» **Prompt**:
The line containing "solid #161616;border-bottom:1px solid" marks the end; return exactly every line from the start of the records up to and including it, but no pictures.
[[ Source information, beginning ]]
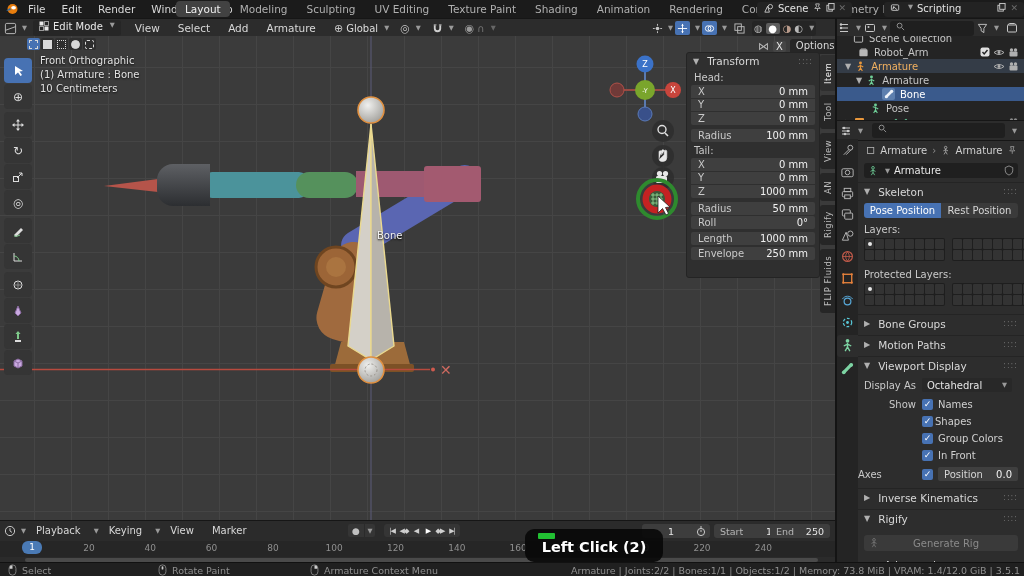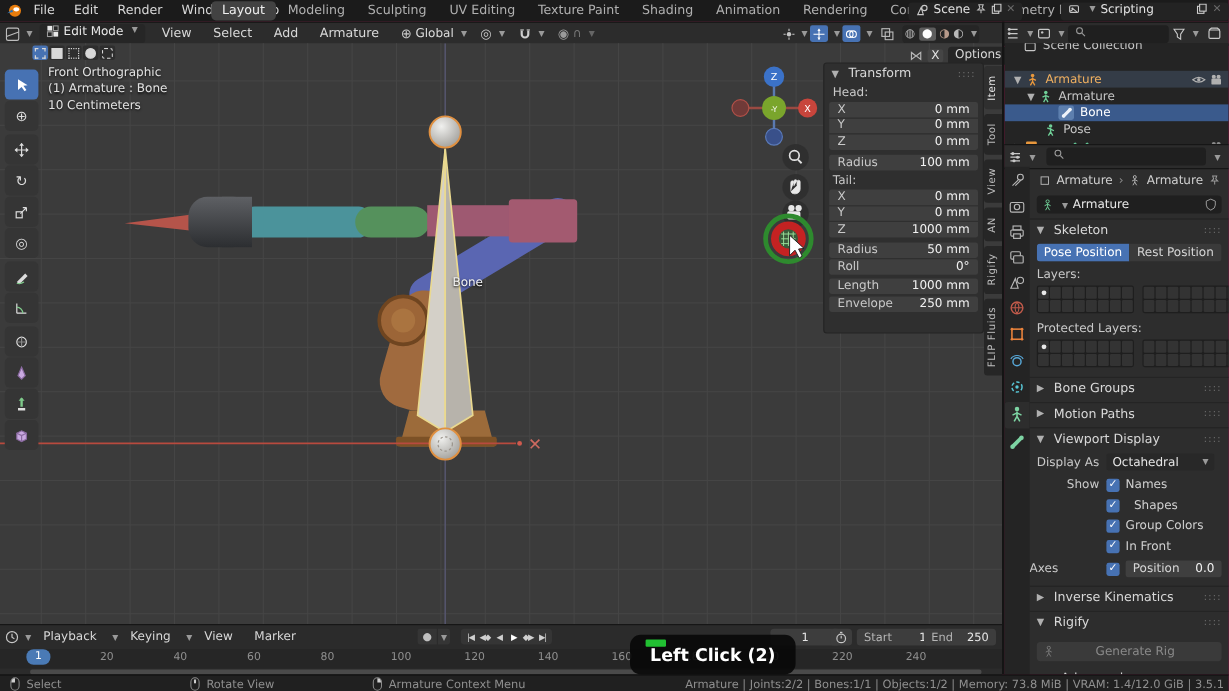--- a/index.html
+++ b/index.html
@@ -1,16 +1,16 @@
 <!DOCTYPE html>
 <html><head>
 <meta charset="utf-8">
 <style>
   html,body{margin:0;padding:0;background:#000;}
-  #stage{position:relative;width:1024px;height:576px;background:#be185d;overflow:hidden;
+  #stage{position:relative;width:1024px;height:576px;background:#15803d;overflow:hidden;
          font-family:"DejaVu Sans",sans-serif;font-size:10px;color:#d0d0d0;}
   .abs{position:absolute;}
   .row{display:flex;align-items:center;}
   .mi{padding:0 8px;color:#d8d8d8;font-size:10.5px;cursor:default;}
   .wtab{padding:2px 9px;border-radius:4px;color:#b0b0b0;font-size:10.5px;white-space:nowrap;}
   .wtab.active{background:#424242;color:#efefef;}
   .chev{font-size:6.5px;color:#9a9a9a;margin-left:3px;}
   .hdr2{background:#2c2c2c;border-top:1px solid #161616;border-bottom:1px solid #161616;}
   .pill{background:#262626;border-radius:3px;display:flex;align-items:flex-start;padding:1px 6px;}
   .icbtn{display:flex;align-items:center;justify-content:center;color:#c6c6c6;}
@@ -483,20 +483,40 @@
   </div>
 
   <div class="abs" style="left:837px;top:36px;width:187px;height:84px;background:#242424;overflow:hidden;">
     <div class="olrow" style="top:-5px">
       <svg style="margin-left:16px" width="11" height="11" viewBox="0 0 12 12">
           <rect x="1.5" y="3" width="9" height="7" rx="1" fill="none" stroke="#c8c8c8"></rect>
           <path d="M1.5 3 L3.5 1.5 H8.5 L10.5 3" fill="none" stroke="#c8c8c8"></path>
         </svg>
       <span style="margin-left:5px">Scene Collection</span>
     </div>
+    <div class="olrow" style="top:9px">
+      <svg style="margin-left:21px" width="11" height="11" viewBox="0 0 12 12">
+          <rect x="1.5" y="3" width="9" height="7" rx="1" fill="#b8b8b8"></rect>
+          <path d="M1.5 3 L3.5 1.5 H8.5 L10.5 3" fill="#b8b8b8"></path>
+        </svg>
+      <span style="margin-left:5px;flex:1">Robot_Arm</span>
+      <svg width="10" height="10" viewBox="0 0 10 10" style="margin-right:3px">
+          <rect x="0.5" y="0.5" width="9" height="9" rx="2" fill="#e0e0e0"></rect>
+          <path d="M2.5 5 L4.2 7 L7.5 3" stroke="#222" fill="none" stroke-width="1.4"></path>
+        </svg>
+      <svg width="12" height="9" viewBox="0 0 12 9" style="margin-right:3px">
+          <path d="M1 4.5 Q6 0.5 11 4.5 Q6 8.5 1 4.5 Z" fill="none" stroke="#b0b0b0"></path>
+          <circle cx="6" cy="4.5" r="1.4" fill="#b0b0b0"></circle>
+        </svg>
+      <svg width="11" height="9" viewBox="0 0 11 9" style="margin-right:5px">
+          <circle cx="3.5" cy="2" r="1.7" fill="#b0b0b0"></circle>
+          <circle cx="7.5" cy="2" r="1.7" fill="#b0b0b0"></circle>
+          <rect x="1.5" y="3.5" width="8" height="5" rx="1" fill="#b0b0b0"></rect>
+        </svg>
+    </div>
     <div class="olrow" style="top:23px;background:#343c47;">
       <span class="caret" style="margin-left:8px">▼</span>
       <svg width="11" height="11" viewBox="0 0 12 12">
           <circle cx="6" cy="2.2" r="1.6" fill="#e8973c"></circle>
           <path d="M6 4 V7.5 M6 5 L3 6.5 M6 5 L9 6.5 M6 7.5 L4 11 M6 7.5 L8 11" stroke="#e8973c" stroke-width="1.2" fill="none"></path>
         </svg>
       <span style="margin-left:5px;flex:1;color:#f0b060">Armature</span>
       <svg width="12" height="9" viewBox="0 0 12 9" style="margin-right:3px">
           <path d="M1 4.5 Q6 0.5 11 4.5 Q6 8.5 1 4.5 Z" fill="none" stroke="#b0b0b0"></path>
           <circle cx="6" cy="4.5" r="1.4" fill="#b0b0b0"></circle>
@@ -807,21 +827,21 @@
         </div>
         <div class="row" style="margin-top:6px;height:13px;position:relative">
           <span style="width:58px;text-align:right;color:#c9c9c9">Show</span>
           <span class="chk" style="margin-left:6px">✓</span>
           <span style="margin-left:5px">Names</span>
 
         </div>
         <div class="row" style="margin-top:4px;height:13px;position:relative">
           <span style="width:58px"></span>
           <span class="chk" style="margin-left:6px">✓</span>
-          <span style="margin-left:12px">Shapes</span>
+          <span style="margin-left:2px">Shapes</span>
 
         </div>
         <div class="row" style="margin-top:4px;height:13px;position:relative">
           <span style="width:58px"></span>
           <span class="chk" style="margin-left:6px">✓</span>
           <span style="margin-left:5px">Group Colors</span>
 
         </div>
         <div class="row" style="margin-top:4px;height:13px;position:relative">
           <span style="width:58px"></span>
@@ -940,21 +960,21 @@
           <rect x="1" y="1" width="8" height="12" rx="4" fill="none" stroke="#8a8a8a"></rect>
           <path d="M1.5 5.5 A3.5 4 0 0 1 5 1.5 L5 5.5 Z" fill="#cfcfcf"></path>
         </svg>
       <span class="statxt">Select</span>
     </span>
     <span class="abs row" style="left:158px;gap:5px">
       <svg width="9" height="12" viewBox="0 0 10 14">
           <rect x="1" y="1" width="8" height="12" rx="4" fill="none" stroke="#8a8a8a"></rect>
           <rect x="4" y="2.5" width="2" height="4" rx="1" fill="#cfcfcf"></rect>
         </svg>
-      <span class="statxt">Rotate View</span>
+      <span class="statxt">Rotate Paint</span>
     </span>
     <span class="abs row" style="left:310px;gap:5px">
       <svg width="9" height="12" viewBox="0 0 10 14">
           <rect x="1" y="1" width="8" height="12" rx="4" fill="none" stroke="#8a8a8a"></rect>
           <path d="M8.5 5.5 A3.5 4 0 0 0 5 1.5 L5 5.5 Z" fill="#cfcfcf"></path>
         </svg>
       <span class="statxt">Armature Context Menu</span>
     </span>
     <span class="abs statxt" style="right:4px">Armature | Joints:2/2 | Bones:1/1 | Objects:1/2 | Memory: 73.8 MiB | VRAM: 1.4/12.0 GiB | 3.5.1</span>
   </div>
[[ Source information, end ]]
» **Answer to the exercise**:
--- a/index.html
+++ b/index.html
@@ -1,16 +1,16 @@
 <!DOCTYPE html>
 <html><head>
 <meta charset="utf-8">
 <style>
   html,body{margin:0;padding:0;background:#000;}
-  #stage{position:relative;width:1024px;height:576px;background:#be185d;overflow:hidden;
+  #stage{position:relative;width:1024px;height:576px;background:#15803d;overflow:hidden;
          font-family:"DejaVu Sans",sans-serif;font-size:10px;color:#d0d0d0;}
   .abs{position:absolute;}
   .row{display:flex;align-items:center;}
   .mi{padding:0 8px;color:#d8d8d8;font-size:10.5px;cursor:default;}
   .wtab{padding:2px 9px;border-radius:4px;color:#b0b0b0;font-size:10.5px;white-space:nowrap;}
   .wtab.active{background:#424242;color:#efefef;}
   .chev{font-size:6.5px;color:#9a9a9a;margin-left:3px;}
   .hdr2{background:#2c2c2c;border-top:1px solid #161616;border-bottom:1px solid #161616;}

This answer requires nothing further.